Workers in four states may be getting a raise post-Election Day, with initiatives to raise the minimum wage heading to a vote. Arizona, Colorado and Maine all have ballot measures to hike local wages to $12 an hour, while Washington State voters will consider $13.80 an hour. All increases are to be phased in gradually by the year 2020.
The pendulum seems to be swinging in favor of higher wages nationally, where 29 states and Washington, D.C., now have minimum wages above the federal level of $7.25 an hour. The federal minimum wage has been stagnant since 2009, but the Obama Administration has taken steps to offer workers better protections during that time period; the Department of Labor, for example, enacted sweeping changes on overtime regulations. In less than a month, on December 1, more than four million salaried employees earning $23,660 to $47,476 each year will be eligible for overtime pay.
While economists continue to debate whether or not higher pay is good for business, employers like Wal-mart, Target, and Facebook have offered higher pay to workers in recent years. And both presidential candidates agree that a raise of the minimum wage is in order: Republican nominee Donald Trump has proposed $10 an hour, while Democratic nominee Hillary Clinton supports a wage of $12 an hour, and $15 an hour in cities and municipalities where that is economically feasible.
Wage advocates like Laura Huizar, staff attorney for the New York City-based nonprofit National Employment Law Project, hope to see all four state ballot initiatives pass next week.
"State and local action is putting more pressure on the federal government. The growing support for higher wages across the country is showing that you can increase wages and improve communities, improve conditions for families and workers .... There's a strong message that Congress should do something," Huizar says. "In recent years, since 2000, every ballot initiative that's been put in front of voters to increase the minimum wage has succeeded."
In Boulder, Colorado, Judy Amabile, owner of Product Architects, Inc., said she's supporting the ballot initiative to hike wages to$12 an hour by 2020 from the state's current rate of $8.31. Although she already pays workers above the minimum, starting at $12 an hour, Amabile says it's simply the right thing to do.
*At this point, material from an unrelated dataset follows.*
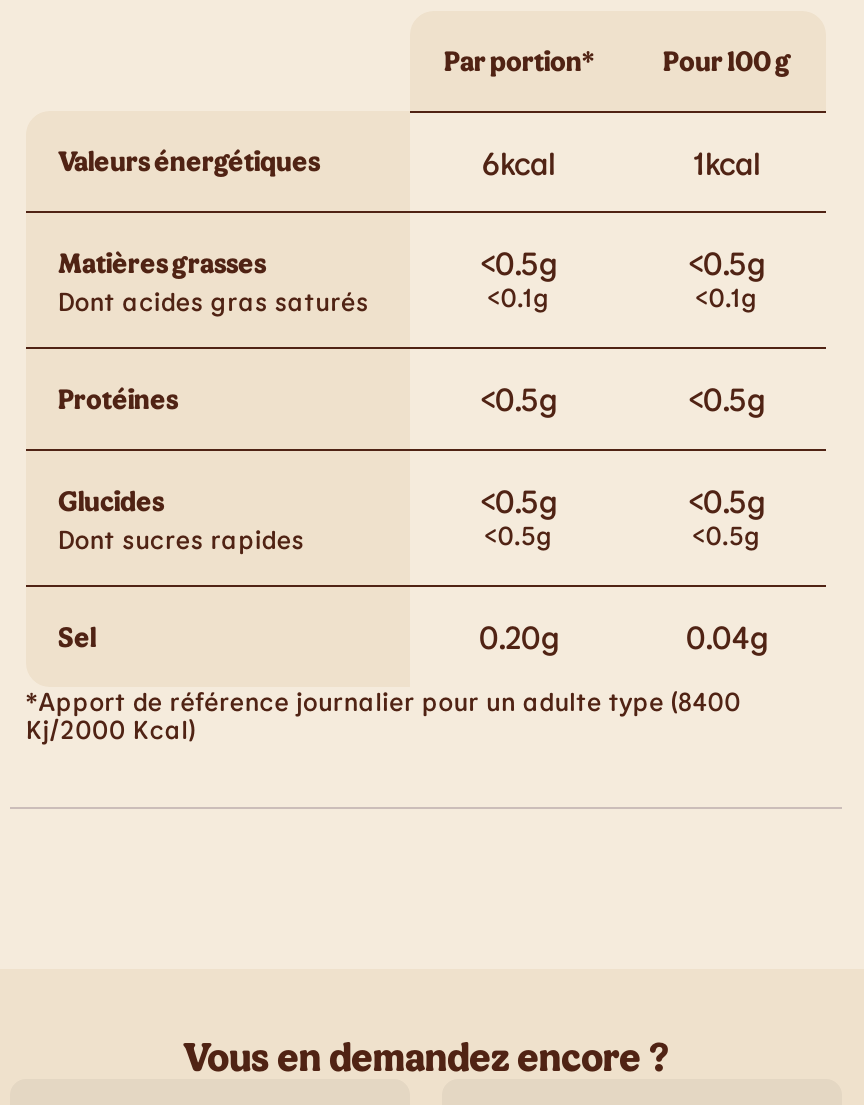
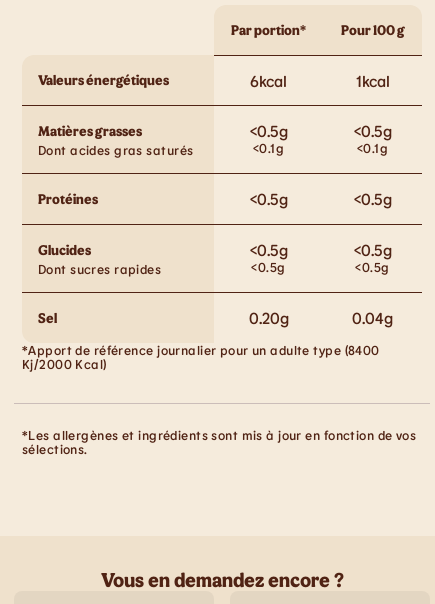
+ *Les allergènes et ingrédients sont mis à jour en fonction de vos
+ sélections.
"We see that as a fundamental fairness issue," she says. "If you are going to occupy someone's time for 40 hours a week, you ought to provide them with a wage that is sufficient for them to at least get by, put a roof over their head and put food on their table."
When she began paying her entry level workers more several years ago, Amabile expected labor costs to increase at the business, which manufactures water bottles. But costs per worker went down, while retention went up. People were working harder and calling out sick less.
But not everyone on Main Street is behind the push for higher wages. The National Federation of Independent Business, a conservative lobbying group based in Washington, D.C., recently saw its uncertainty index hit at 42-year high for small businesses, the owners of which are increasingly concerned about issues like higher pay.
"[Small business owners] are very worried about hikes in the minimum wage, rising health-care costs under Obamacare. They can't raise prices, so they won't be able to absorb higher labor costs," says Juanita Duggan, President and CEO of the NFIB.
Huizar disagrees, noting that more money for workers can lead to an economic boost, which benefits Main Street.
"Businesses know firsthand that more money in the pockets of workers will mean more money for those workers to spend at local businesses," she says.